Le pavillon, habitat désiré par une grande partie des Français, mais souvent décrié. Un peu plus d’un quart (27%) des ménages franciliens vivent d’ailleurs en pavillon. Ce dernier est toutefois sans cesse remis en question par la loi climat et résilience, avec l’objectif de zéro artificialisation nette. Emmanuelle Wargon, ancienne ministre du Logement, avait d’ailleurs qualifié de «non-sens écologique» les maisons individuelles.
« On oppose souvent habitat pavillonnaire et préservation de la biodiversité urbaine », résume Aliénor Heil-Selimanovski, spécialisée en architecture et urbanisme à l’Institut Paris Région, l’agence d’urbanisme de l’Île-de-France, qui a participé à une étude publiée ce jeudi sur le pavillonnaire francilien.
La tendance est à la démolition des pavillons pour construire des immeubles et limiter l’étalement urbain. En moyenne, sept logements voient le jour par maison détruite dans les Hauts-de-Seine par exemple. Pas moins de 6000 logements collectifs sont réalisés chaque année sur des emprises d’habitat individuel en Île-de-France. Le pavillon est-il amené à disparaître ? Il sera en tout cas « amené à évoluer, à muter. C’est un objet d’inquiétude, de polémique », prévoit Jean-Philippe Dugoin-Clément, vice-président de la région Île-de-France, en charge du Logement.
20% des pavillons occupés par une personne seule
Damien Delaville, urbaniste qui a participé à l’étude sur le pavillonnaire francilien, observe toutefois « depuis deux/trois ans un recul de la densification dure. Les communes font un peu marche arrière en freinant le potentiel de densification. Elles préservent plus l’habitat rare. Elles ont observé des effets pervers dus à la disparition des pavillons comme des difficultés d’approvisionnement en eau, des réseaux saturés». Des solutions simples existent pour éviter de surdensifier tout en préservant les pavillons: «On peut gagner 30% d’espace habitable sans changer l’aspect physique de l’urbanisme, en travaillant sur la continuité urbaine de la rue, sur les espaces creux en rehaussant des bâtiments, sans aller sur une reconstruction dure», propose Jean-Philippe Dugoin-Clément. Une sorte d’habitat individuel superposé qui pourrait composer la ville de demain.
Autre piste pour éviter l’étalement urbain: « encourager l’habitat intergénérationnel, la colocation et le coliving , soutenir le changement d’usage pour lutter contre la sous-occupation des logements », préconise Aliénor Heil-Selimanovski. Surtout lorsque l’on sait que 20% des pavillons en Île-de-France sont occupés par une personne seule.

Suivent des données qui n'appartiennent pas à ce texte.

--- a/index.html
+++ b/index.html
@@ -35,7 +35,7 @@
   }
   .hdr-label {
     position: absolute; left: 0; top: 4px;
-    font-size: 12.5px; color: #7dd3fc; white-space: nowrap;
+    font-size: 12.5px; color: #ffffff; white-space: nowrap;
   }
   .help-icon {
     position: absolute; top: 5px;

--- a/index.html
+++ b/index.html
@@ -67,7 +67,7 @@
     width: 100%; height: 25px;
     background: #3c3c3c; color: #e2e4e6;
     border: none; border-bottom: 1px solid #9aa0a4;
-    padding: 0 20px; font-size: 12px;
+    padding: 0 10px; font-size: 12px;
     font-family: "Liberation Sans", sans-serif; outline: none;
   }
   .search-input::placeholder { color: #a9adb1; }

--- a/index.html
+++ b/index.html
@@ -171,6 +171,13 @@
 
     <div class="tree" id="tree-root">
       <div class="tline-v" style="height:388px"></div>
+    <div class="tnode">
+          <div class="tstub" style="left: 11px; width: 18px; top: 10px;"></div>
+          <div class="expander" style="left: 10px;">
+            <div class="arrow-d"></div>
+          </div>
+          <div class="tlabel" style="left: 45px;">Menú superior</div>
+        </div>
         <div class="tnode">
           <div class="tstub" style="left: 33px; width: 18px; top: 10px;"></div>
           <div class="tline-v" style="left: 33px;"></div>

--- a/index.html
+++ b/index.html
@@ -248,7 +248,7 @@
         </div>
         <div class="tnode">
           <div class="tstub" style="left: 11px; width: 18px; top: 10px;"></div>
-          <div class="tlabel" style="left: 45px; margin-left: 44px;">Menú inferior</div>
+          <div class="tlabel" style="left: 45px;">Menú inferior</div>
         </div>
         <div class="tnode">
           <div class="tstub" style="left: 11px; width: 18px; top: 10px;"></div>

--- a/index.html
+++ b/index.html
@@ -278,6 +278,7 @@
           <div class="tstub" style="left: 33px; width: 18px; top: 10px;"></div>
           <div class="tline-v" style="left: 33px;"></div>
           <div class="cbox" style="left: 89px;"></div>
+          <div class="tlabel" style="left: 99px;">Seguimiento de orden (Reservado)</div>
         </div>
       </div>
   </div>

Jean-Philippe Dugoin-Clément pointe aussi le fait que les pavillons naissent souvent « au fil de l’eau, de manière informelle, non coordonnée ».
Des formes d’habitats intermédiaires
Afin d’aider les collectivités à repenser une stratégie, l’Institut Paris Région a classé les pavillons en cinq catégories dont l’habitat immobile qui obéit à des règles de gestion collective, en copropriété par exemple, qui peuvent bloquer l’évolution du tissu urbain. C’est notamment une forme d’habitat où les primo-accédants sont très présents et peuvent avoir une capacité financière plus limitée, les empêchant de repenser le bâti. Ce type d’habitat représente 52% de l’habitat individuel francilien. Autre catégorie: l’habitat dégradé, souvent ancien, avec de nombreux logements locatifs exploités par des marchands de sommeil bien souvent, qui fragilise certains secteurs avec des bâtis surexploités et suroccupés. L’habitat patrimonial avec des biens classés ou d’un intérêt historique (Cf maisons en meulières, ateliers d’artistes...) est plus protégé du fait de sa rareté.

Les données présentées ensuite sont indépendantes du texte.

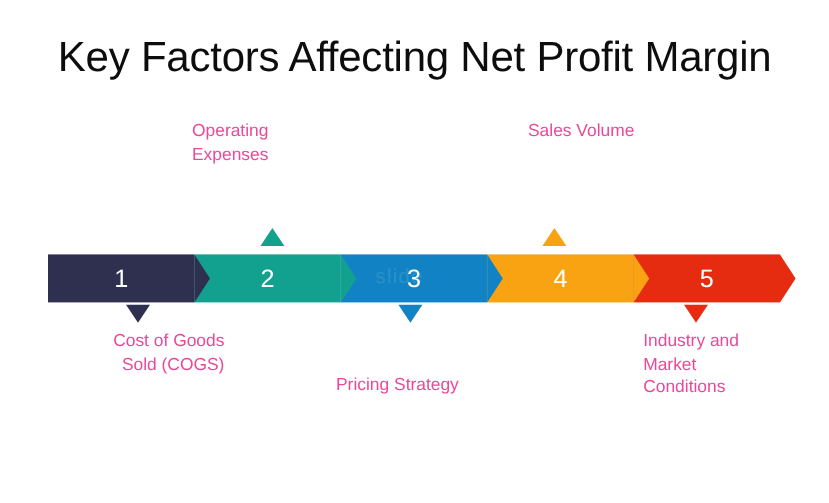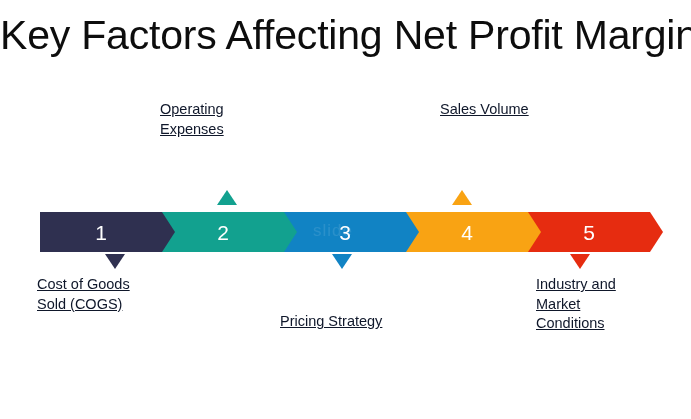--- a/index.html
+++ b/index.html
@@ -19,11 +19,11 @@
   
   #chart-title {
     position: absolute;
-    top: 12px;
+    top: 28px;
     left: 0;
     width: 691px;
     text-align: center;
-    font-size: 41px;
+    font-size: 35px;
     font-weight: 400;
     letter-spacing: -0.2px;
     color: #0d0d0d;

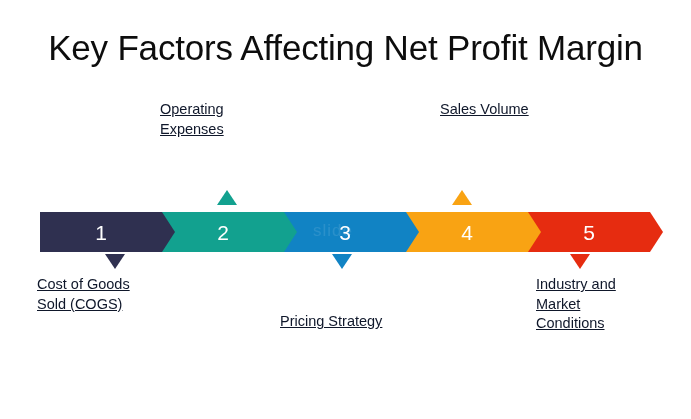--- a/index.html
+++ b/index.html
@@ -91,10 +91,9 @@
     font-size: 14.5px;
     font-weight: 400;
     line-height: 1.35;
-    color: #0f172a;
+    color: #ec4899;
     font-family: "Liberation Sans", sans-serif;
     white-space: pre-line;
-    text-decoration: underline;
   }
 
   

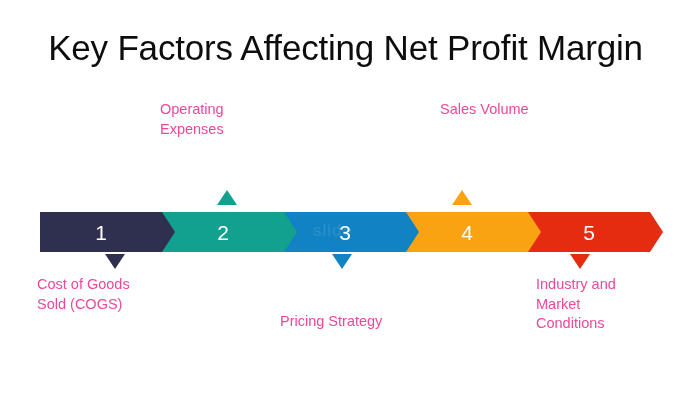--- a/index.html
+++ b/index.html
@@ -161,7 +161,7 @@
 
 <div class="marker down" id="mk-5" style="left: 570px; top: 254px; border-top: 15px solid rgb(230, 44, 16);"></div>
 
-<div class="callout" id="label-1" style="left:37px; top:275px; width:150px; text-align:left;">Cost of Goods
+<div class="callout" id="label-1" style="left:37px; top:275px; width:150px; text-align:right;">Cost of Goods
 Sold (COGS)</div>
 
 <div class="callout" id="label-2" style="left:160px; top:100px; width:150px; text-align:left;">Operating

Deux autres formes d’habitats ont été répertoriées : l’habitat réinvesti qui désigne des pavillons anciens rénovés ou qui ont connu des extensions comme des vérandas ou des surélévations, adaptés à de nouveaux usages comme la colocation ou le coliving et enfin l’habitat densifié, une construction neuve qui prend place dans des dents creuses par exemple ou par le biais de divisions parcellaires. Le risque induit par les nouveaux usages comme la colocation et le coliving est de faire perdre à la maison individuelle « sa fonction d’accueil des couples avec enfants », comme l’indique l’étude et ainsi d’évincer les familles et de les envoyer aux franges de l’Île-de-France ou plus loin encore.

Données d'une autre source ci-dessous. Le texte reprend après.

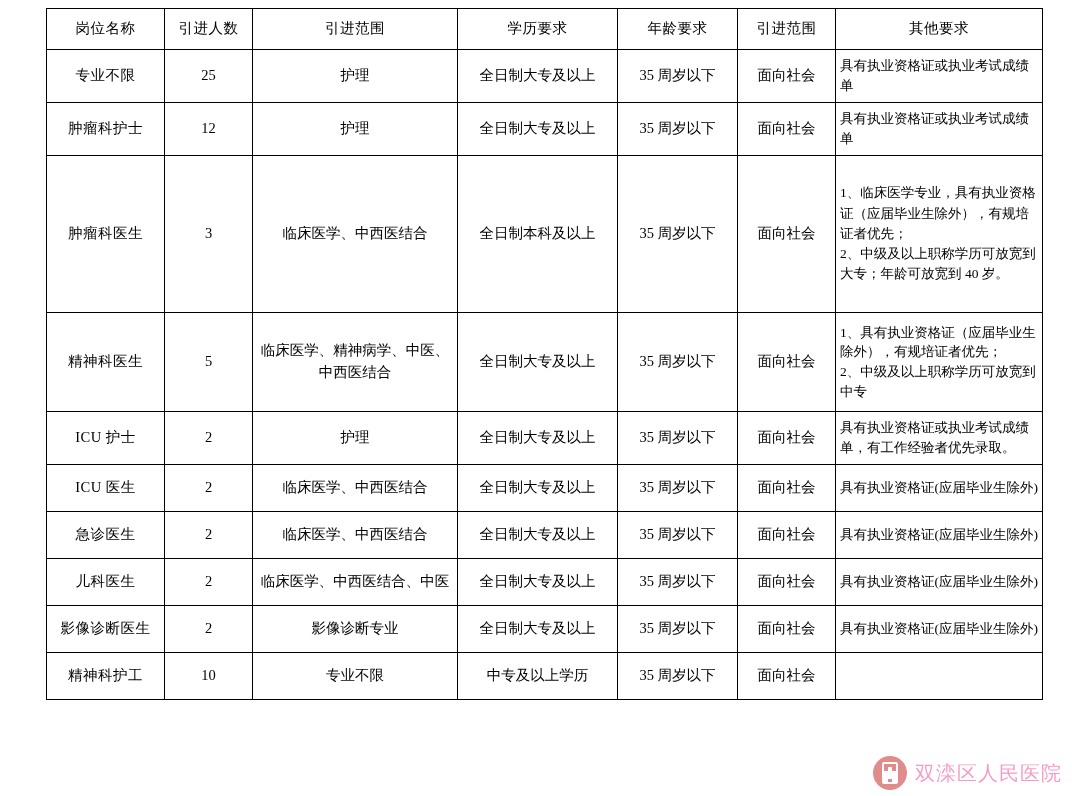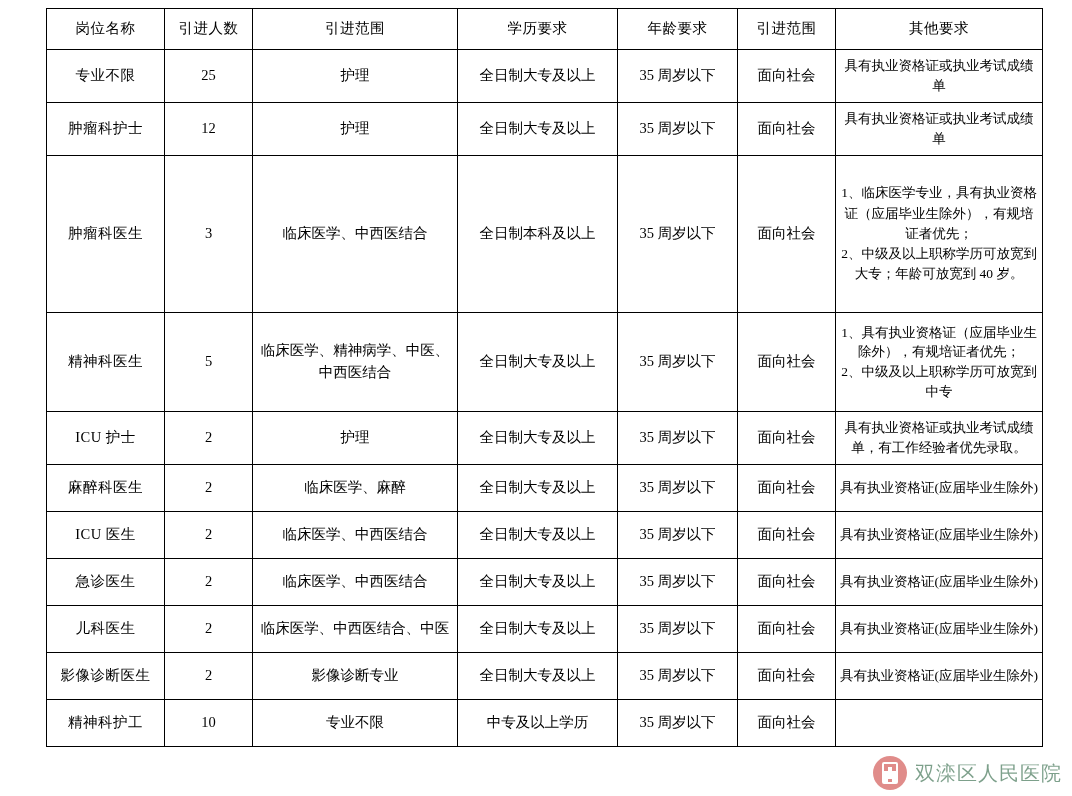--- a/index.html
+++ b/index.html
@@ -52,7 +52,7 @@
     text-align: center;
   }
   td.c-other {
-    text-align: center;
+    text-align: left;
     font-size: 13.5px;
     line-height: 1.55;
   }

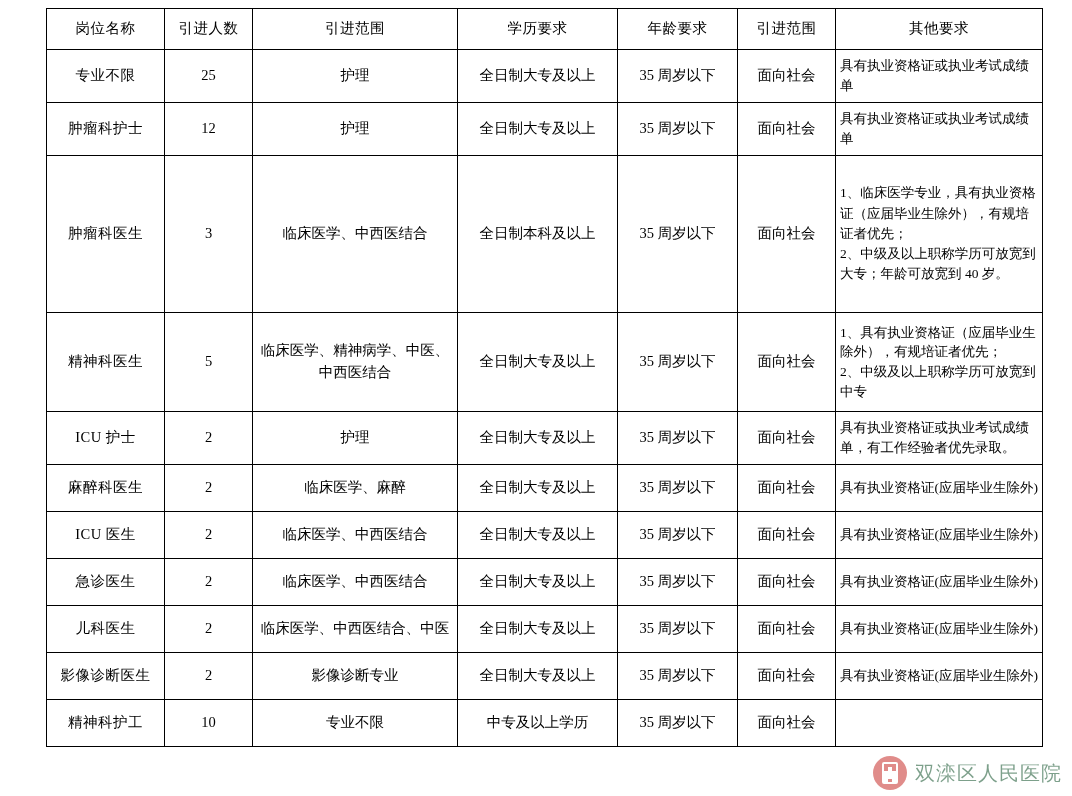--- a/index.html
+++ b/index.html
@@ -184,15 +184,6 @@
         <td class="c-other">具有执业资格证或执业考试成绩单，有工作经验者优先录取。</td>
       </tr>
       <tr class="r-xs">
-        <td class="c-name">麻醉科医生</td>
-        <td class="c-num">2</td>
-        <td class="c-major">临床医学、麻醉</td>
-        <td class="c-edu">全日制大专及以上</td>
-        <td class="c-age">35 周岁以下</td>
-        <td class="c-scope">面向社会</td>
-        <td class="c-other tight">具有执业资格证(应届毕业生除外)</td>
-      </tr>
-      <tr class="r-xs">
         <td class="c-name">ICU 医生</td>
         <td class="c-num">2</td>
         <td class="c-major">临床医学、中西医结合</td>

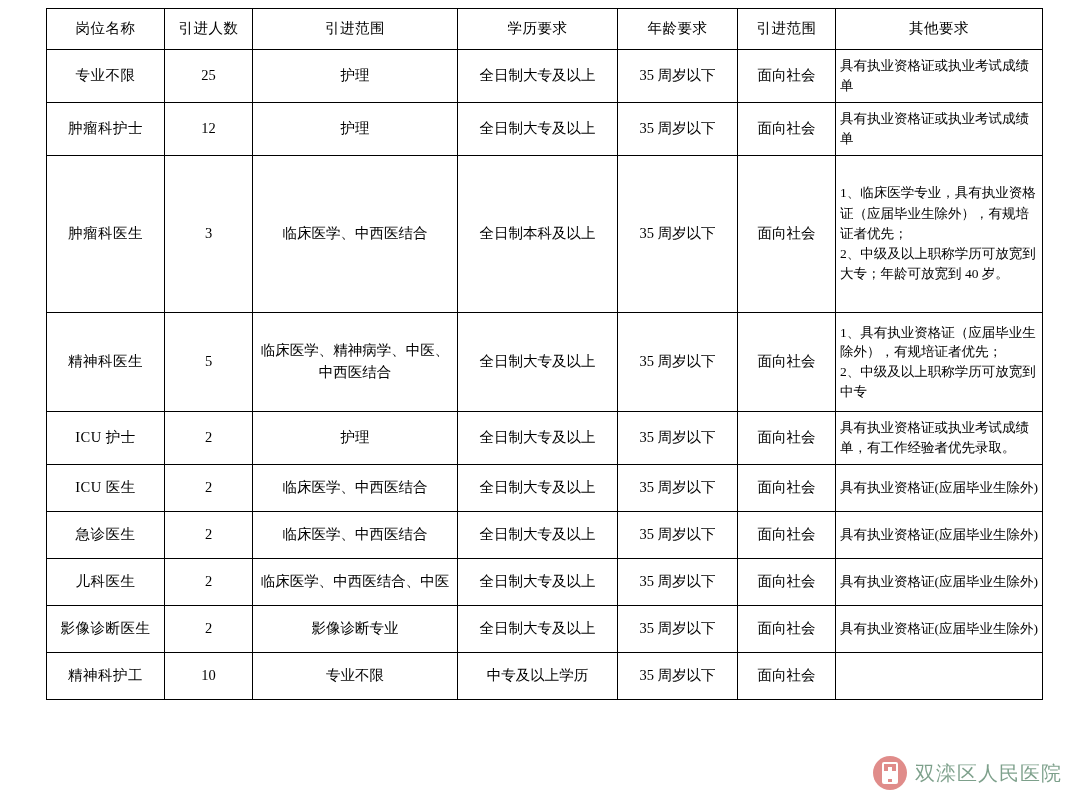--- a/index.html
+++ b/index.html
@@ -105,7 +105,7 @@
   }
   .wm-text {
     font-size: 20px;
-    color: #14532d;
+    color: #ec4899;
     letter-spacing: 1px;
     font-family: "Liberation Sans", sans-serif;
   }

La visée de l’étude est aussi d’aller au-delà d’une conception très cadrée de la maison individuelle idéale et du logement collectif moins désirable, car supposant de partager des espaces et de réduire les extérieurs. Des découpages sont possibles permettant de créer de plus petits logements collectifs accolés ou superposés, disposant tous de généreux extérieurs.